Leightonite is a rare sulfate mineral with formula of K2Ca2Cu(SO4)4•2H2O.

Crystal class
Leightonite forms flattened to elongated bladed crystals of variously interpreted crystal structure. Its crystal system is reported as triclinic morphologically, but also as pseudo-orthorhombic due to intricate lamellar twinning that mimics orthorhombic symmetry. Because it is triclinic, the crystal is represented by a system of three unequal vectors with corresponding unequal angles between them.

Optical class
Leightonite is anisotropic, meaning it has more than one refractive index, in this case three as it is biaxial. The mineral can split polarized light into two rays with different direction and velocity, resulting in the appearance of interference colors when recombined and viewed under polarized light.

Discovery and occurrence
It was first described in 1938 for an occurrence in the Chuquicamata Mine, Colama, El Loa Province, Antofagasta Region, Chile, and named in honor of Tomas Leighton Donoso (1896–1967), Professor of Mineralogy at the University of Santiago, Chile.

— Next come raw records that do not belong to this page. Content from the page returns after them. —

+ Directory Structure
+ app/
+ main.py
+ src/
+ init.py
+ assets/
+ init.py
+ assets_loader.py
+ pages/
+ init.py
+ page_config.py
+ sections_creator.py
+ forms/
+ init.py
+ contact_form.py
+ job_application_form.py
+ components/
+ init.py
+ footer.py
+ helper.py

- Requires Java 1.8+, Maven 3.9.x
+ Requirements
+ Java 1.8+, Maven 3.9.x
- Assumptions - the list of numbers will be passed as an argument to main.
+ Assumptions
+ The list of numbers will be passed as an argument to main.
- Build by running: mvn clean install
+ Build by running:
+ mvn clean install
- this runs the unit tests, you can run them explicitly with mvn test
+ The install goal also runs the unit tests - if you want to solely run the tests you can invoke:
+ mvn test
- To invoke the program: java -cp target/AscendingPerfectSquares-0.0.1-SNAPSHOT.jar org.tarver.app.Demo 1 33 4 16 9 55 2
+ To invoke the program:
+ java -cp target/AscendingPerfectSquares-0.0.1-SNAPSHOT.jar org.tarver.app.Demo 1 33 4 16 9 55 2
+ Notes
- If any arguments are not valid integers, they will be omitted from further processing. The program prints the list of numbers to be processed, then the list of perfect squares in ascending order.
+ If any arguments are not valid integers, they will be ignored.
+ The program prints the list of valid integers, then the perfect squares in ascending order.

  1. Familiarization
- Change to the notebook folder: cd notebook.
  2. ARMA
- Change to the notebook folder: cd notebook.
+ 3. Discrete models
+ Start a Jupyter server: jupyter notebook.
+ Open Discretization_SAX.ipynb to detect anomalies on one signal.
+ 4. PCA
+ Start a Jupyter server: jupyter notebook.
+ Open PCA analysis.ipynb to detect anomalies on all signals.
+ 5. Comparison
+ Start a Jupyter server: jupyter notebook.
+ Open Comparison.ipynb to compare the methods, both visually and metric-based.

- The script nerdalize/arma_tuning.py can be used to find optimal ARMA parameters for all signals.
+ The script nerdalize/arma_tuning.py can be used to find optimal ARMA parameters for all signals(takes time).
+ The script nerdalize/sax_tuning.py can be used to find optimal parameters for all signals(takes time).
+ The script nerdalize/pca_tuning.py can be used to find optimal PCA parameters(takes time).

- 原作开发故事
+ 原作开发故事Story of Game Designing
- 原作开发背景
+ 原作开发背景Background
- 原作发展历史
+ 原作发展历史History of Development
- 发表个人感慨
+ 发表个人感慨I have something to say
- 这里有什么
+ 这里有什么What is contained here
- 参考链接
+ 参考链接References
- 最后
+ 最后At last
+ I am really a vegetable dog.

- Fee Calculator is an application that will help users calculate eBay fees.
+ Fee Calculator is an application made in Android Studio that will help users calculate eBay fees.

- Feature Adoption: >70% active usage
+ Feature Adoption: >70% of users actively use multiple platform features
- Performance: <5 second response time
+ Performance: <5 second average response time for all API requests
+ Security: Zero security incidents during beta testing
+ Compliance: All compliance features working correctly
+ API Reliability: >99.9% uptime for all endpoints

It occurs in alkali oxidized zones of copper deposits and is associated with natrochalcite, blodite, atacamite, bellingerite, kröhnkite, gypsum and quartz in the discovery location at Chuquicamata, Chile, along with chalcanthite, anhydrite and lammerite in Tsumeb, Namibia. It has also been reported from the Schwaz area of North Tyrol, Austria, and the Visdalen Soapstone Quarry, Lom, Norway.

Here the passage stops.